Hoover zündete eine dicke, lange Zigarre an und blies eine Wolke süßen Rauch aus. »Lassen Sie mich weiterberichten: Morris und Mark vertrugen sich überhaupt nicht. Sie waren einander vom ersten Moment an unsympathisch. Aber sie mußten miteinander auskommen …«
Ja, auskommen miteinander mußten sie nun! Mark gab Morris an jenem Nachmittag im Waschraum des RKO-Kinos Geld, einen Code-Schlüssel und besprach die Tarnung: Morris sollte ein Fotostudio eröffnen, damit die Behörden sich keine Gedanken darüber machten, wovon er lebte. Ferner gab Mark bekannt, wo und auf welche Weise Morris seine geheimen Nachrichten deponieren und abholen mußte.
Die Nachrichten – Mikrofilme, nicht größer als ein Stecknadelkopf – sollten in Geldstücken, alten Papiertaschentüchern oder Orangenschalen verborgen werden. Mit Hilfe kleiner magnetischer Plättchen konnte man sie unter Bänken, öffentlichen Telefonapparaten, Abfallkübeln oder Briefkästen befestigen.

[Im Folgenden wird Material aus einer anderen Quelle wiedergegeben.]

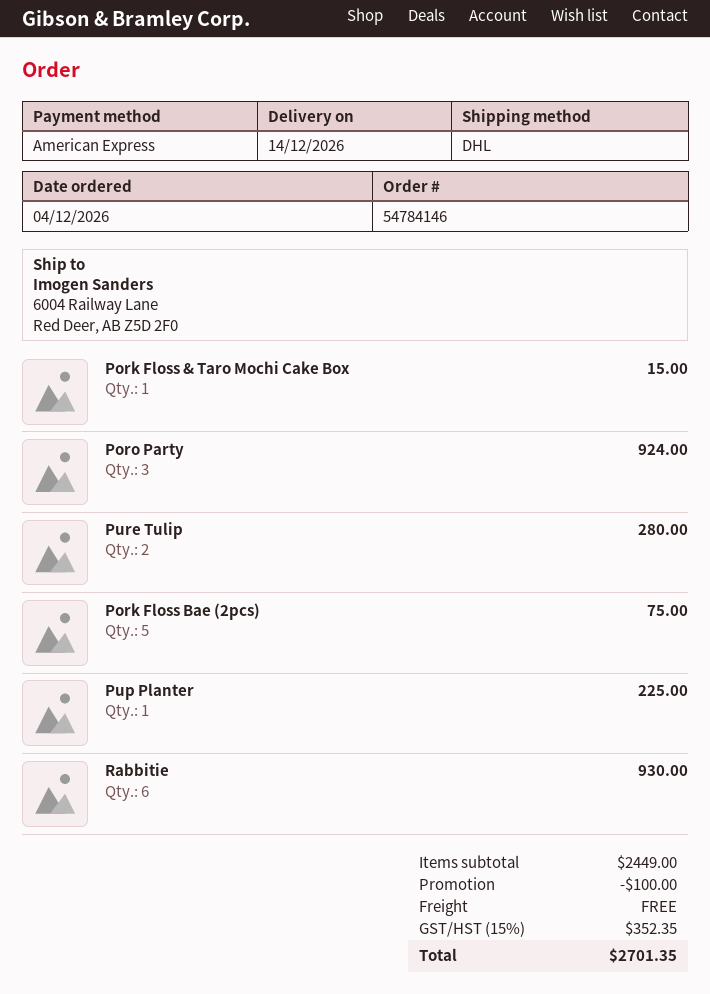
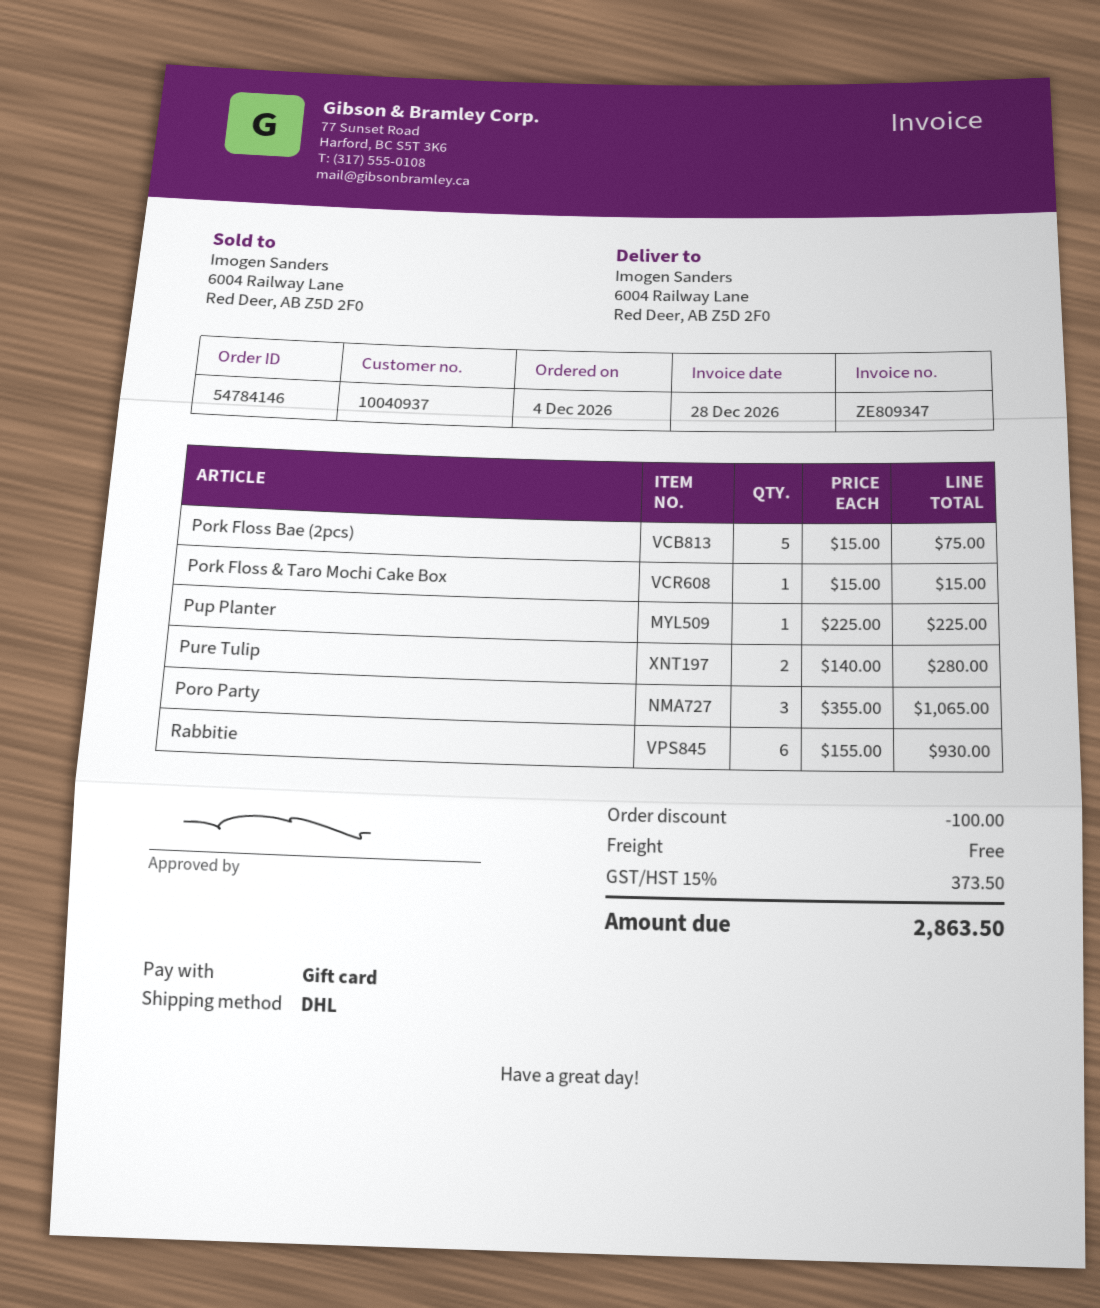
payment method: American Express -> gift card
Poro Party: 3 for 924.00 -> 3 for 1065.00
tax: 15% = 352.35 -> 15% = 373.50
total: 2701.35 -> 2863.50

»Die Arbeit funktionierte klaglos«, berichtete Hoover. »Morris konnte, wie gesagt, Mark nicht leiden, aber er erfüllte seine Aufträge trotzdem erstklassig.«
»Was für Aufträge zum Beispiel?«
»Leider sehr wichtige«, sagte Hoover seufzend. »Nach allem, was Morris in Paris erzählte, dürfen wir uns keine Illusionen machen. Die Sowjets verdanken der ›Organisation Mark‹ ungeheure Kenntnisse! Zum Beispiel hat Morris, nach seiner eigenen Aussage, im Raketenzentrum New Hyde Park spioniert.«
»Und es gab niemals einen Zwischenfall, eine Panne?« fragte Thomas.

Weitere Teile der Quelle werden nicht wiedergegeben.